Simulate an artificial image#

The goal of this notebook is to simulate an artificial image of a star field at RA=280 deg, Dec=0 deg. This will familiarize you with the data generating process of an astronomical image, especially help you understand how do bias, dark, read-out noise, and sky background affect the final image. At the end of this notebook, you will play with an interactive tool to simulate a realistic image of any given exposure time, sky background, read-out noise, bias value, dark current, and seeing condition. Have fun!

Prerequisites

  • Basic statistics (covered in this notebook)

  • Knowledge about CCD, bias, dark, and flat frames.

We will learn

  • Understand the data generating process of an astronomical image

  • Point Spread Function and 2-D Gaussian function

  • World Coordinate System (WCS) and how to convert (RA, DEC) to (x, y)

  • How to write docstrings for your functions

%matplotlib inline
import os, sys
sys.path.append('../')
import numpy as np
from matplotlib import pyplot as plt
from utils import show_image
# fix a random number generator
np.random.seed(42) # 42 is the answer to the Universe. 

# We can beautify our plots by changing the matpltlib setting a little
plt.rcParams['font.size'] = 18
plt.rcParams['figure.figsize'] = (8, 6)
plt.rcParams['figure.dpi'] = 80
plt.rcParams['axes.linewidth'] = 2
Hide code cell source
try:
    import google.colab
    IN_COLAB = True
except:
    IN_COLAB = False

if not IN_COLAB:
    if not os.path.exists("../_static/ObsAstroData/"):
        os.makedirs("../_static/ObsAstroData/")
    os.chdir('../_static/ObsAstroData/')

if os.path.isfile('simulate_star_cat.fits'):
    print('Data is already there')
else:
    print('Download data')
    !wget https://github.com/AstroJacobLi/ObsAstGreene/raw/main/book/_static/ObsAstroData/simulate_star_cat.fits
Data is already there

Start: a blank image#

This is easy! We use np.zeros to construct an array full of zeros. We will add signals and noises as we proceed.

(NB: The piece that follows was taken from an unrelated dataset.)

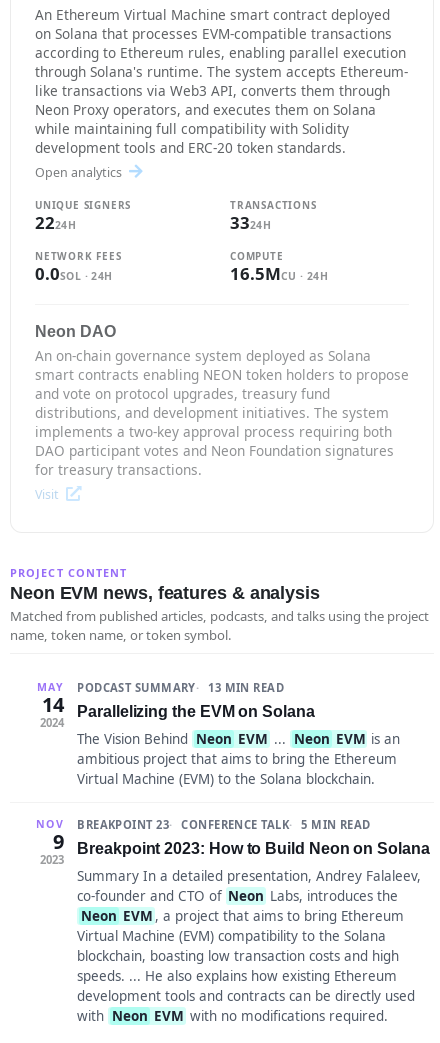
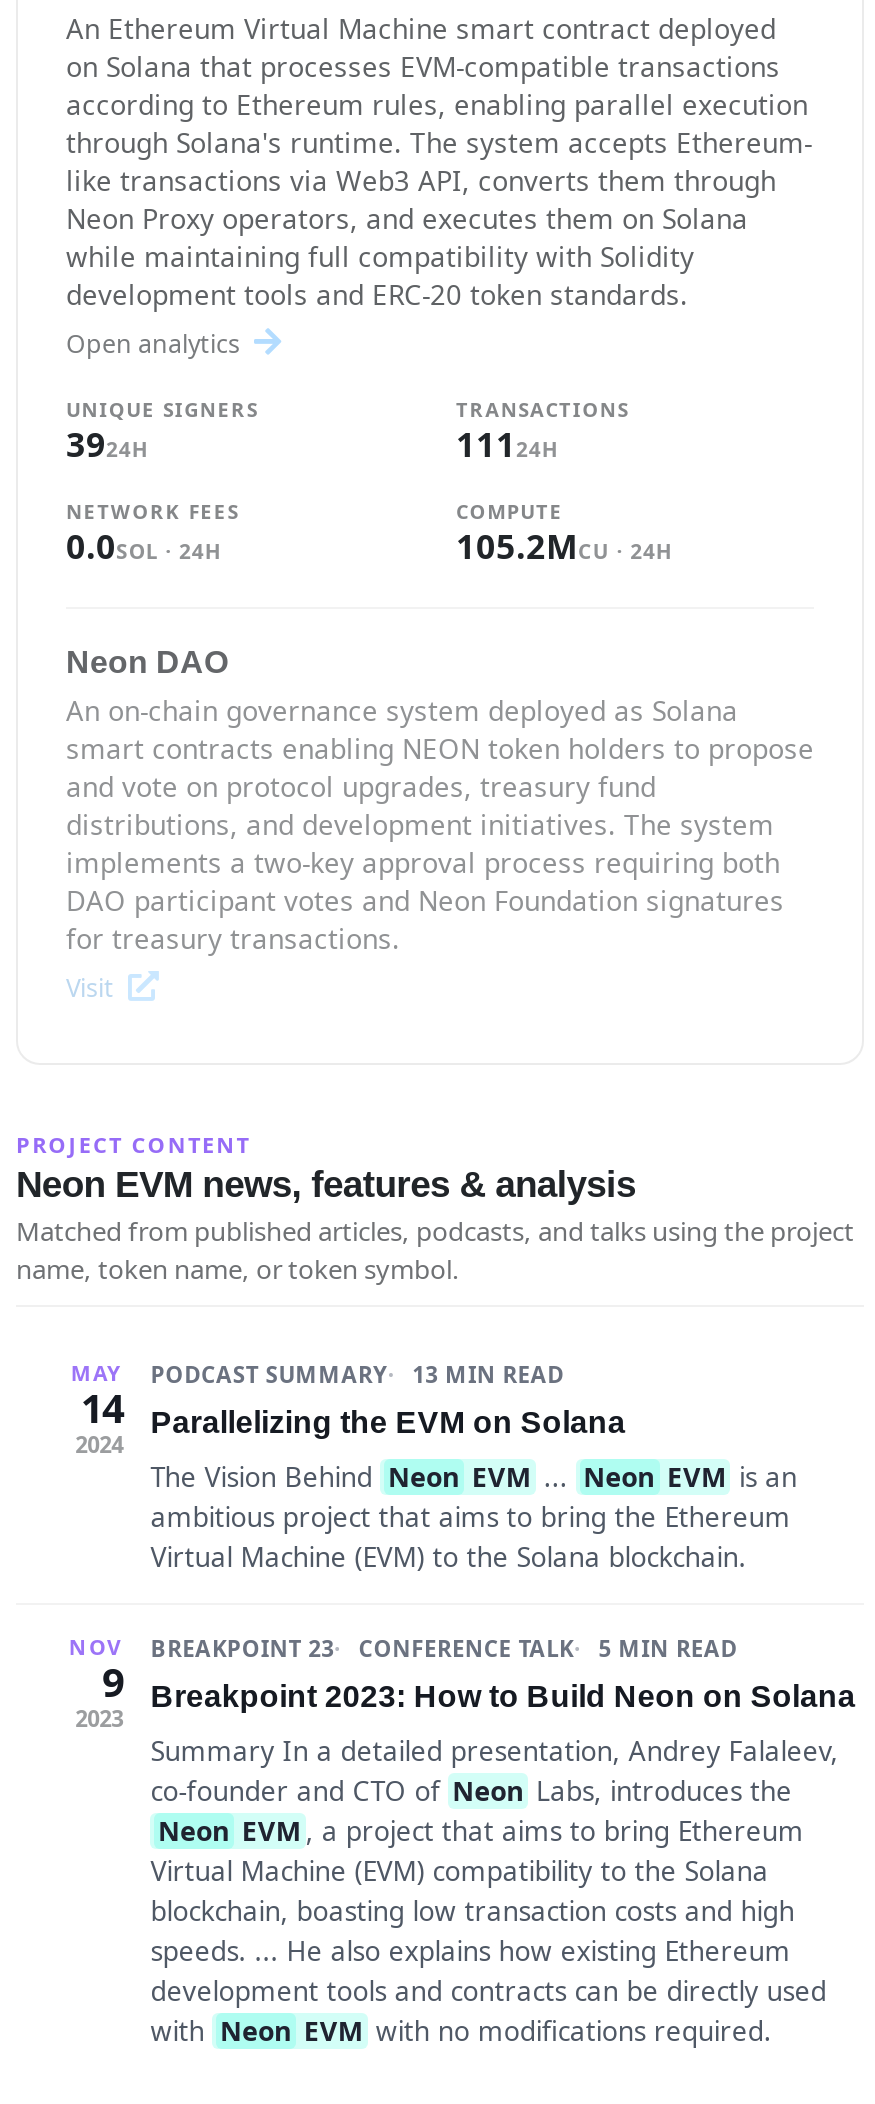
[35,211,76,234] 2224H -> [66,421,148,467] 3924H
[230,211,271,234] 3324H -> [456,421,558,467] 11124H
[230,262,328,286] 16.5MCU · 24H -> [456,524,673,570] 105.2MCU · 24H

synthetic_image = np.zeros([500, 500])
show_image(synthetic_image, cmap='gray')
<Axes: >
../../_images/e6c392bd4b30002caf9b63e15478263ada2ece417b3ae90d3ad76cdf1a06ab0d.png

Read-out noise#

When we read out an image from a CCD, some small random noise is added to each pixel. This “read-out” noise follows a Gaussian distribution centered at zero. Typically you can find the “width” of this Gaussian in the CCD operating manual. For example, let’s assume that the CCD manual said the read-out noise is READ NOISE: 4e- rms and the gain we used is GAIN = 2 e- / ADU. This means that the standard deviation of the read-out noise is 4 electron per read-out. Read noise of a CCD is almost always given in electrons, but images are typically in counts (ADUs). To convert electrons to counts (ADUs), we have to devide the number of electrons by gain (electrons per count). Therefore, the standard deviation of read-out noise in counts is 2.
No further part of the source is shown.